Durante o encontro, Stuart Harbinson, presidente da
sessão, chegou a pedir, indiretamente, que o embaixador do Canadá se acalmasse. O valor da retaliação foi calculado com base nos subsídios dados pelo governo brasileiro às exportações de aviões da Embraer. Isso teria gerado prejuízo para a empresa Bombardier no mercado internacional.
‘‘A retaliação nunca será nossa primeira opção, mas já tivemos muita paciência com o Brasil e, por cinco vezes, a OMC determinou que o Programa de Financiamento de Exportações (Proex) era ilegal’’, afirmou o embaixador canadense em Genebra, Sergio Marchi, ao sair da reunião.
O problema é que Ottawa não aceita a reforma do Proex realizada pelo País. ‘‘Não vamos além das mudanças que fizemos’’ afirmou o embaixador brasileiro Celso Amorim. Ele insiste que o Proex é compatível com as regras da OMC.
Celso Amorim classificou como ‘‘injusta’’ a retaliação. ‘‘Trata-se da tentativa de um país desenvolvido, que possuía o monopólio do mercado de aeronaves, de sufocar uma empresa de um país em desenvolvimento, que se atreveu a tentar entrar no mercado’’, afirmou o embaixador.
Diante da posição do Brasil, o representante do Canadá afirmou que os argumentos usados por Amorim ‘‘são bobos (silly)’’, causando mal-estar entre os diplomatas. ‘‘Se o Brasil quiser fazer parte da primeira divisão terá que aceitar as regras do jogo’’, completou.
A resposta do embaixador brasileiro foi de que ‘‘as
regras do jogo foram feitas pelos países da OCDE para atender a seus interesses específicos e de forma a proteger as práticas de financiamento à exportação utilizadas por eles.

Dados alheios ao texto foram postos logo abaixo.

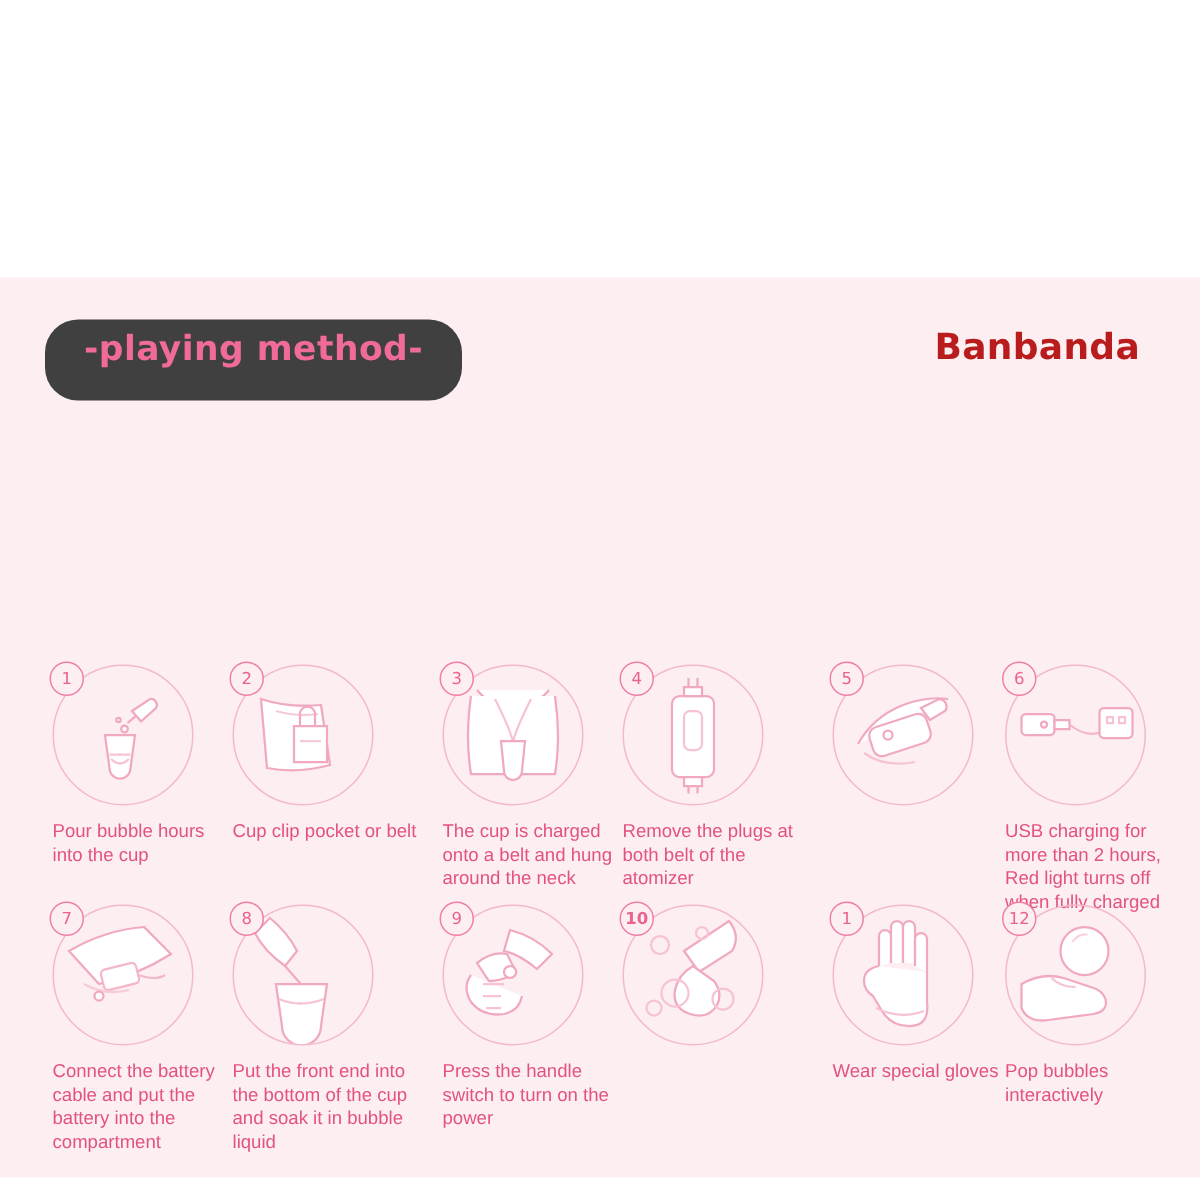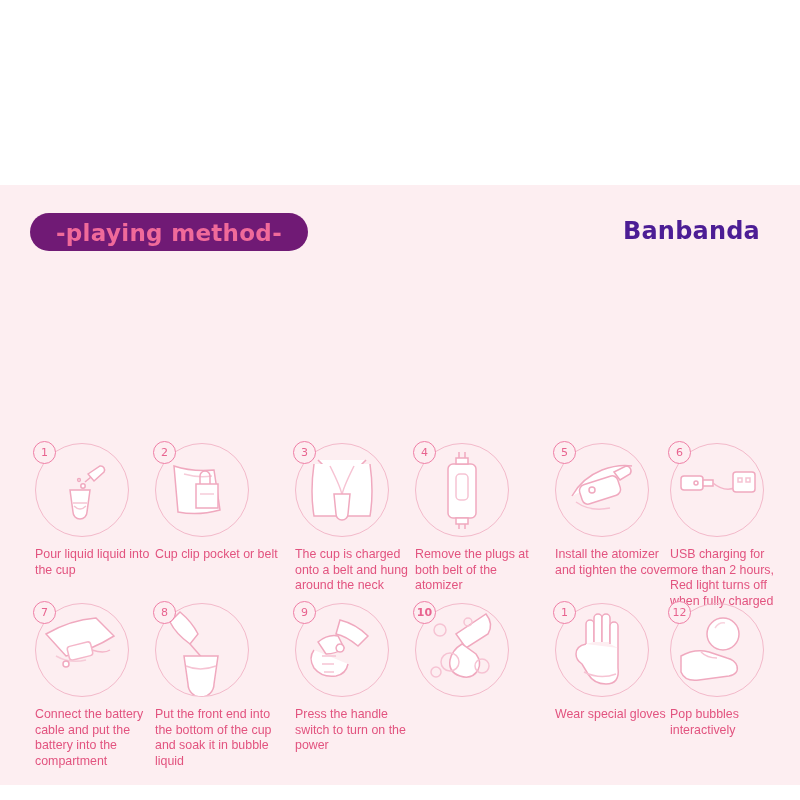"-playing method-" #title-pill { background: #701a75 -> #404040; padding: 7px 26px 5px 26px -> 7px 26px 21px 26px }
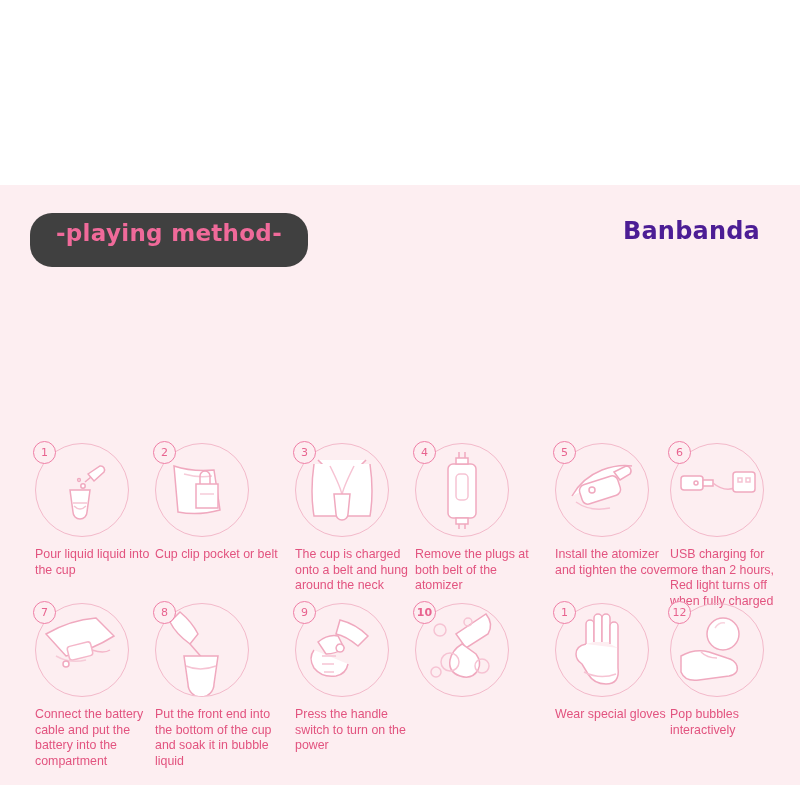"Banbanda" #brand { color: #4c1d95 -> #b91c1c }
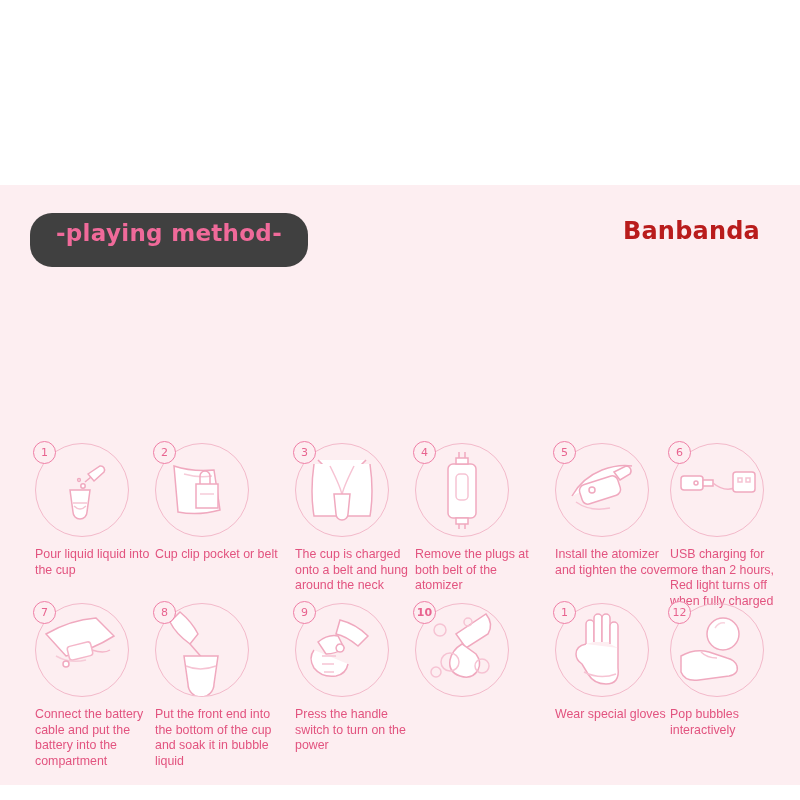"Pour liquid liquid into the" div.caption { text: liquid liquid -> bubble hours }
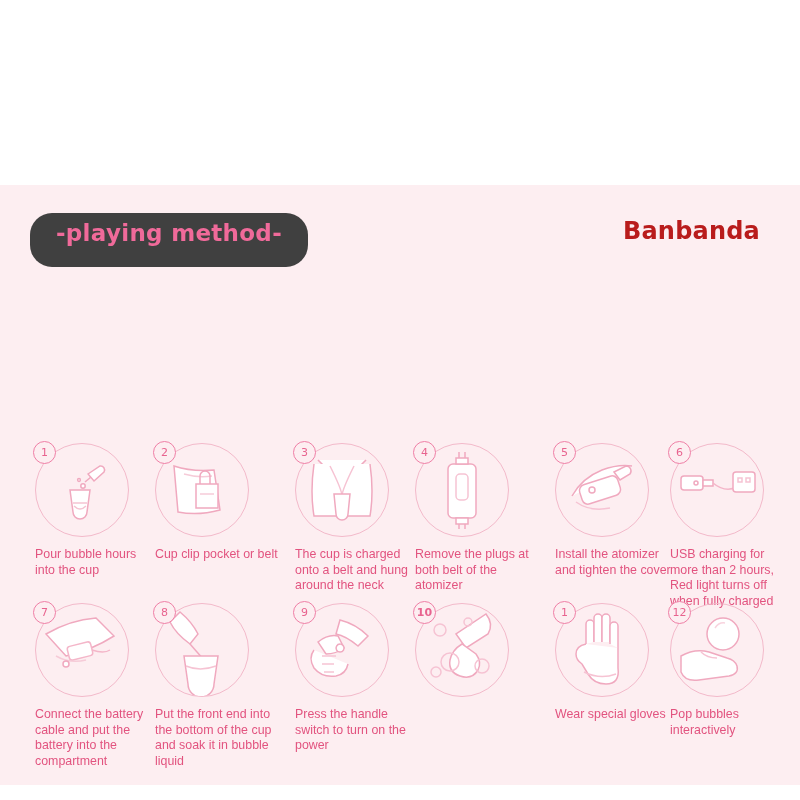"Install the atomizer and tighten" div.caption { html: <div>Install the atomizer and tighten the cover</div> -> none }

Essa é, evidentemente, uma situação injusta e desequilibrada que deve ser corrigida na OMC’’.
Ao sair da sessão, Marchi, que nasceu na Argentina, continuou a atacar o Brasil. ‘‘Se o País tem aeronaves melhores e mais baratas, como alega, agora será a hora de provar isso’’, disse. Segundo ele, a Embraer recebeu quase US$ 35 milhões para as exportações de 13 aviões. ‘‘Sem essa ajuda, aí sim veremos quem tem o melhor avião’’, disse.
O Canadá terá que divulgar as retaliações no diário oficial do país, mostrando quais produtos brasileiros sofrerão as sanções. Além disso, o embaixador canadense afirmou que Ottawa irá convocar os setores produtivos interessados em manifestar suas opiniões sobre as retaliações. Nos últimos meses, porém, tem crescido a preocupação dos empresários canadenses de que a retaliação comprometa os interesses do próprio país, pois representaria a interrupção do comércio por três anos.
Amorim afirmou que espera que os canadenses não usem de seu direito de retaliar e busquem uma solução pacífica. ‘‘Espero que saibam valorizar a relação que tem com o Brasil, já que somos parceiros em vários projetos’’, completou.
Ao deixar a OMC, o embaixador canadense foi categórico: ‘‘o Brasil tem que ser um perdedor honrado’’.